━━━ Exercise materials ━━━

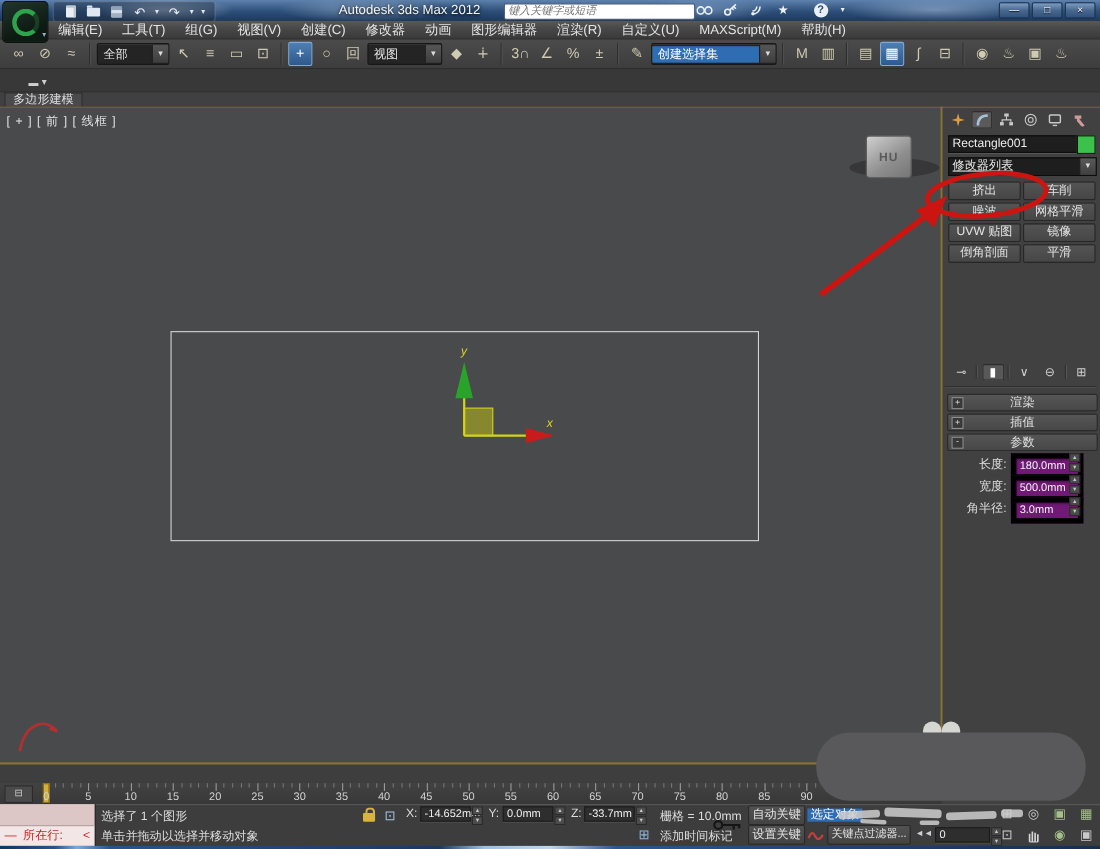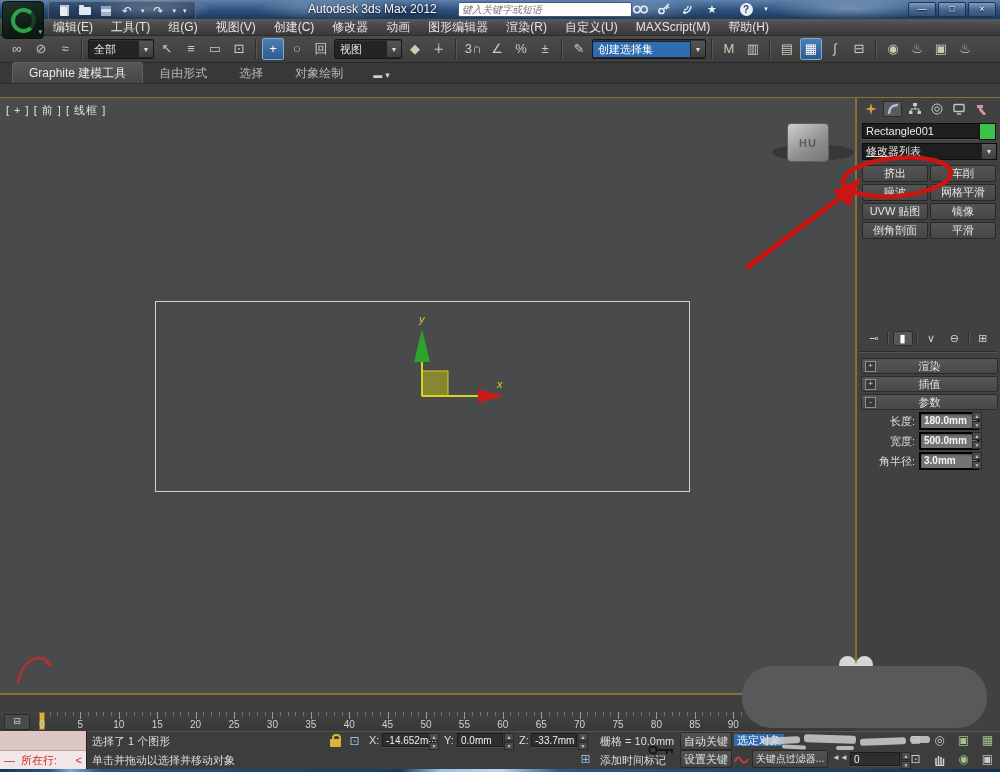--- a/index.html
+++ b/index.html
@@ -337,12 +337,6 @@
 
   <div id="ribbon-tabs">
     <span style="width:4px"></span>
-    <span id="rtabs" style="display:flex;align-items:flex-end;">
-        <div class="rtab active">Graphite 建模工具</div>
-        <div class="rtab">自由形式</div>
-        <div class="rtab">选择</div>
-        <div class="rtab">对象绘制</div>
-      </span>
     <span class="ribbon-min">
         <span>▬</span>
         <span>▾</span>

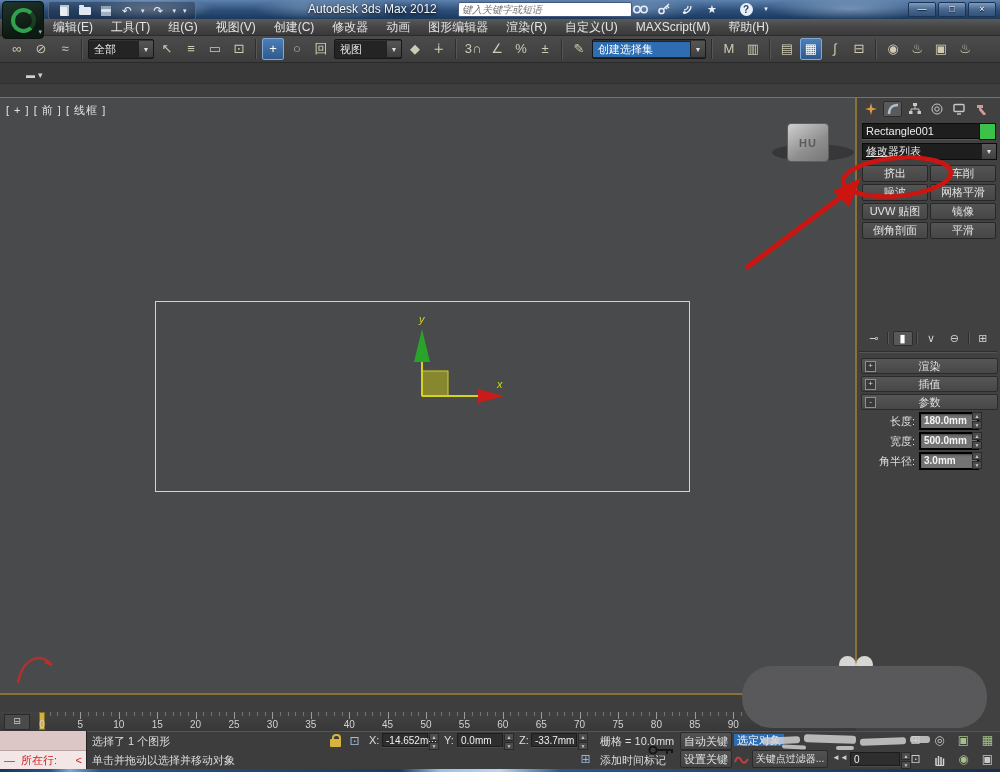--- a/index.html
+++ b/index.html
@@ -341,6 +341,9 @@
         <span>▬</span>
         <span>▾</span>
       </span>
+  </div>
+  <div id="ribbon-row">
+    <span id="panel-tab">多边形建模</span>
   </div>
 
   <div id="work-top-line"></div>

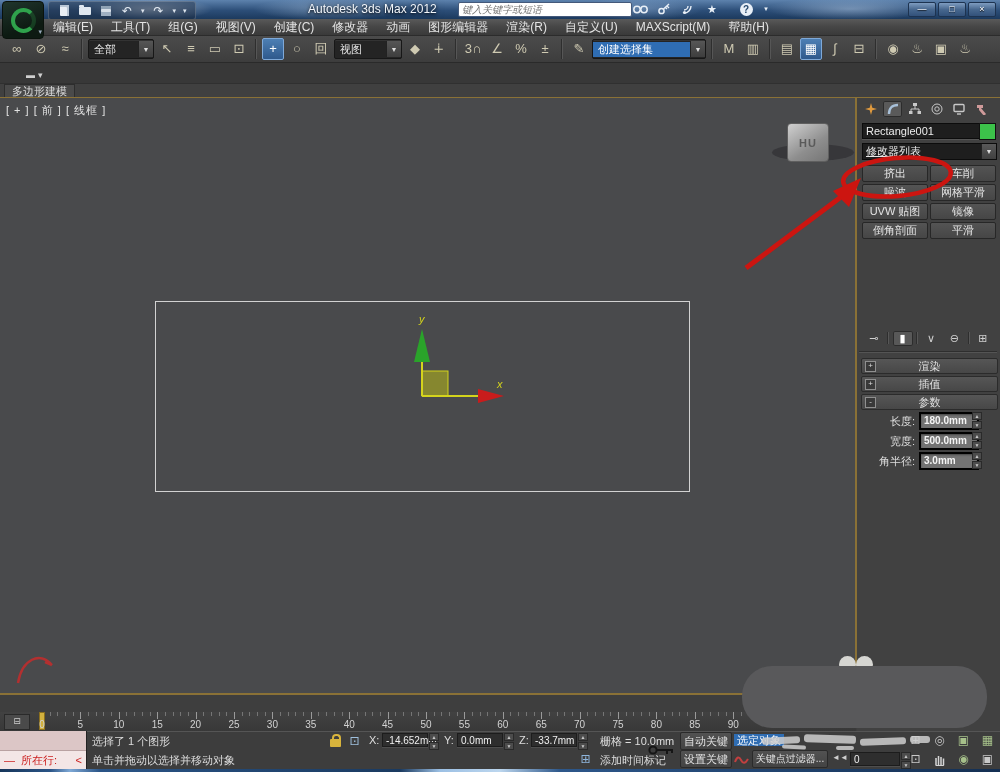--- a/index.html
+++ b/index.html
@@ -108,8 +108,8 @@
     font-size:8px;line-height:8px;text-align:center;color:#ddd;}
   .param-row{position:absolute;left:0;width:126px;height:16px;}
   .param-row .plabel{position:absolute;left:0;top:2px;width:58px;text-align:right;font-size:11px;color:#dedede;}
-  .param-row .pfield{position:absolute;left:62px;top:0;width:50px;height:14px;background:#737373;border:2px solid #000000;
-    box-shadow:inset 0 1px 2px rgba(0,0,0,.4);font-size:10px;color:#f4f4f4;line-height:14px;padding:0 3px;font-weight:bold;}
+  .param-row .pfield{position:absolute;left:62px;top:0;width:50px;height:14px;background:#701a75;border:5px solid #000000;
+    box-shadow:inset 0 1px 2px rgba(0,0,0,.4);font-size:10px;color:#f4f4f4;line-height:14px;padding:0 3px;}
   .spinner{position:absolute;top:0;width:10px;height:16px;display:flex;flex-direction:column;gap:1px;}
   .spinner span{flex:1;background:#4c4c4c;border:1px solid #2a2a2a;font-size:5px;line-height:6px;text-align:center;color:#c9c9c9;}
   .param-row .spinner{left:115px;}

━━━

§ **Task prompt**: Using the entries above, state how many lines include the word "spinner", with no other words.

§ **Expected answer**: 3